Retype all the records below exactly as they are, with no image carried over.
·····
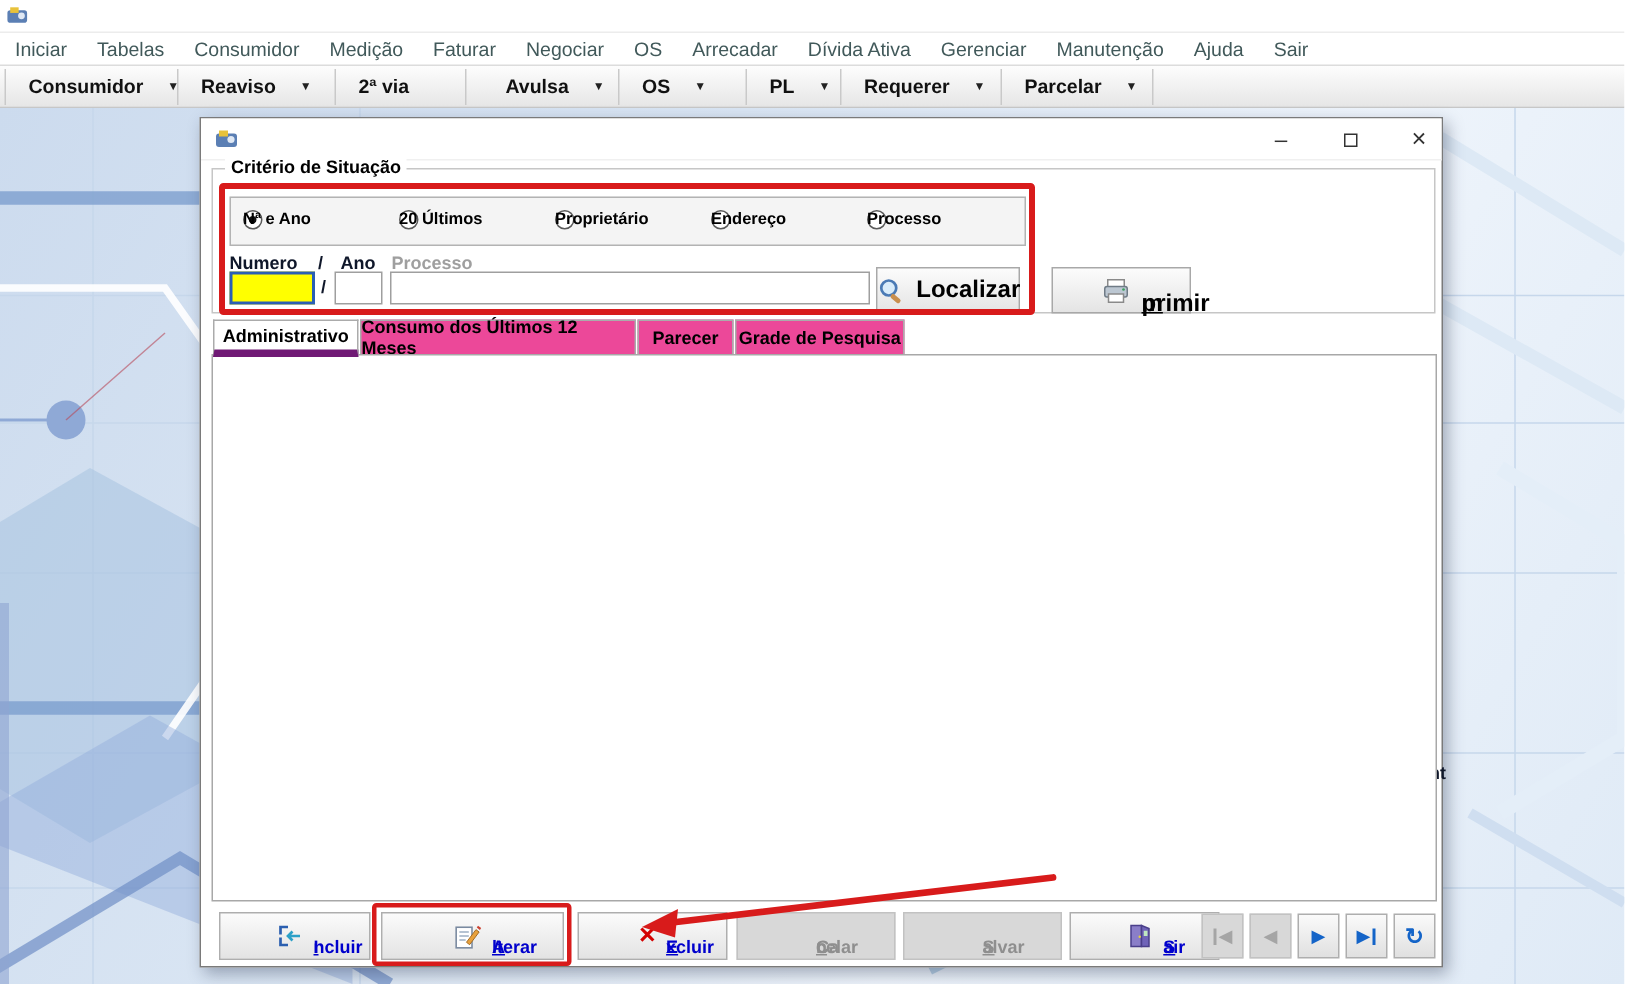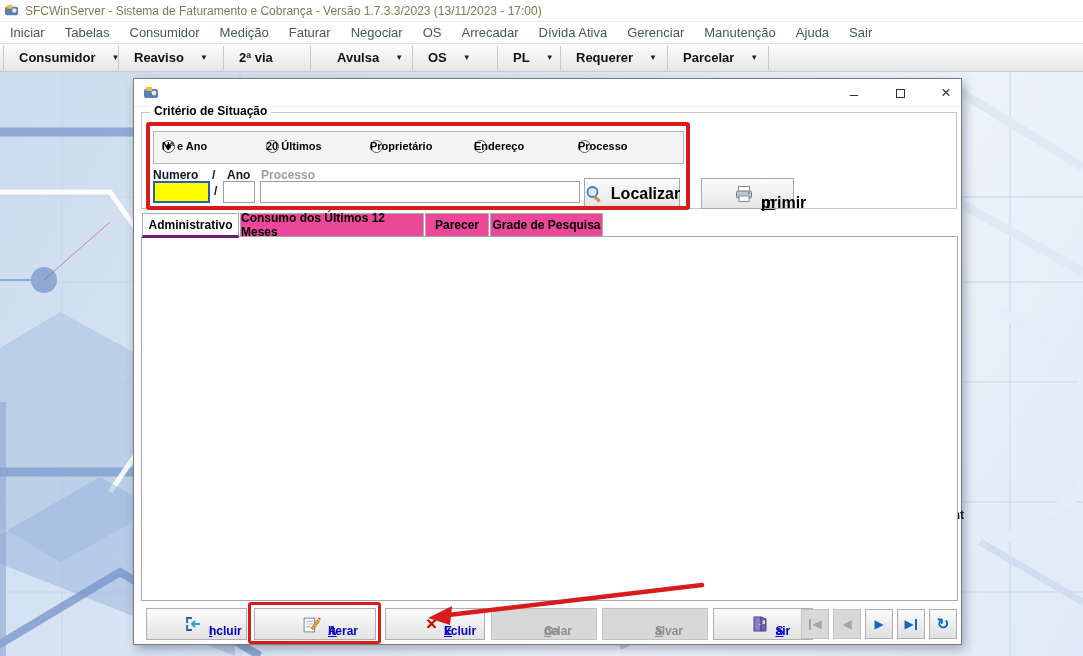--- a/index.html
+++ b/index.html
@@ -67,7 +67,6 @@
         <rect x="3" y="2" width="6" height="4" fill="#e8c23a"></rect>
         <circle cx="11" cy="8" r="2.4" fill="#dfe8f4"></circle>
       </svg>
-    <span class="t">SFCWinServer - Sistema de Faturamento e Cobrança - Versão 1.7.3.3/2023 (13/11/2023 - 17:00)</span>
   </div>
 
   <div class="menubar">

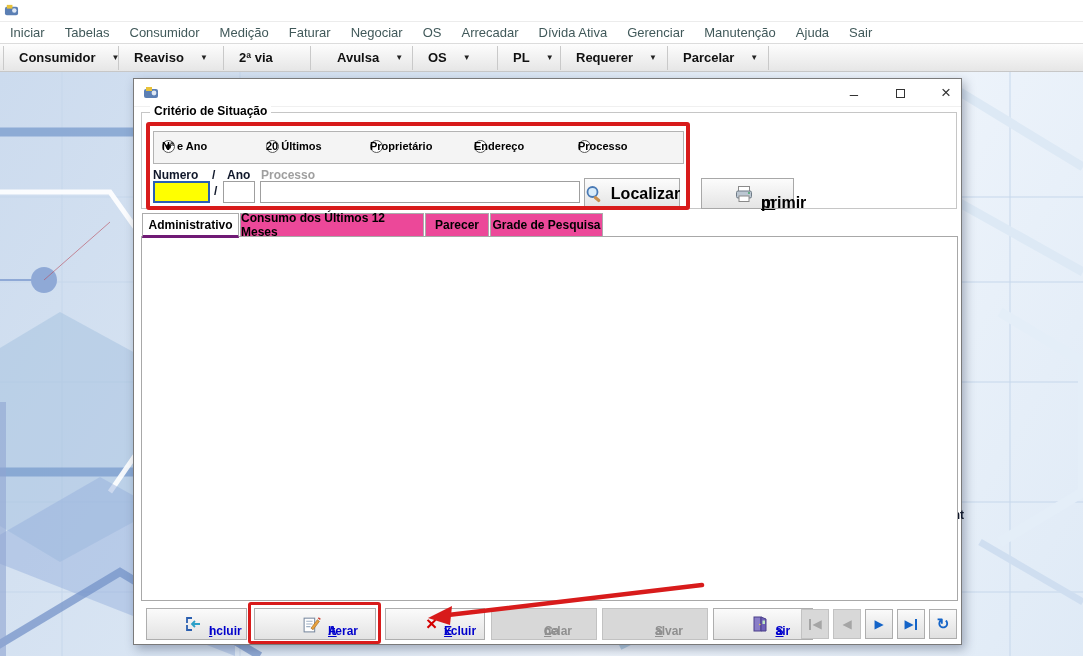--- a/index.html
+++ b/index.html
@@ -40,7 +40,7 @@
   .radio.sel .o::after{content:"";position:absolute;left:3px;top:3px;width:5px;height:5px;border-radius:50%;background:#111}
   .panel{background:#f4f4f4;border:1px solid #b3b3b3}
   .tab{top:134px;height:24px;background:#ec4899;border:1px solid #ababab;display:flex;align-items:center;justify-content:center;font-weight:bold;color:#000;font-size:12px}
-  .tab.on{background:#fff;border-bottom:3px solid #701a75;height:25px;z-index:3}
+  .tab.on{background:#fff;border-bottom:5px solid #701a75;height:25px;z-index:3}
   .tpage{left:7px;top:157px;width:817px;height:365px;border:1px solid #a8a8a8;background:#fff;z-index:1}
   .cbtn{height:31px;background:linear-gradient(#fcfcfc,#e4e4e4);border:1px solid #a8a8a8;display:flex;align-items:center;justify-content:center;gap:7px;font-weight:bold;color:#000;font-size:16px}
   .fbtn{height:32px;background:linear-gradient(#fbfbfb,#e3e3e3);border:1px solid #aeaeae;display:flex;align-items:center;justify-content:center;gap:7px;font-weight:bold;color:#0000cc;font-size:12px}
·····
» THE COMPLETED TASK:
--- a/index.html
+++ b/index.html
@@ -67,7 +67,6 @@
         <rect x="3" y="2" width="6" height="4" fill="#e8c23a"></rect>
         <circle cx="11" cy="8" r="2.4" fill="#dfe8f4"></circle>
       </svg>
-    <span class="t">SFCWinServer - Sistema de Faturamento e Cobrança - Versão 1.7.3.3/2023 (13/11/2023 - 17:00)</span>
   </div>
 
   <div class="menubar">

--- a/index.html
+++ b/index.html
@@ -40,7 +40,7 @@
   .radio.sel .o::after{content:"";position:absolute;left:3px;top:3px;width:5px;height:5px;border-radius:50%;background:#111}
   .panel{background:#f4f4f4;border:1px solid #b3b3b3}
   .tab{top:134px;height:24px;background:#ec4899;border:1px solid #ababab;display:flex;align-items:center;justify-content:center;font-weight:bold;color:#000;font-size:12px}
-  .tab.on{background:#fff;border-bottom:3px solid #701a75;height:25px;z-index:3}
+  .tab.on{background:#fff;border-bottom:5px solid #701a75;height:25px;z-index:3}
   .tpage{left:7px;top:157px;width:817px;height:365px;border:1px solid #a8a8a8;background:#fff;z-index:1}
   .cbtn{height:31px;background:linear-gradient(#fcfcfc,#e4e4e4);border:1px solid #a8a8a8;display:flex;align-items:center;justify-content:center;gap:7px;font-weight:bold;color:#000;font-size:16px}
   .fbtn{height:32px;background:linear-gradient(#fbfbfb,#e3e3e3);border:1px solid #aeaeae;display:flex;align-items:center;justify-content:center;gap:7px;font-weight:bold;color:#0000cc;font-size:12px}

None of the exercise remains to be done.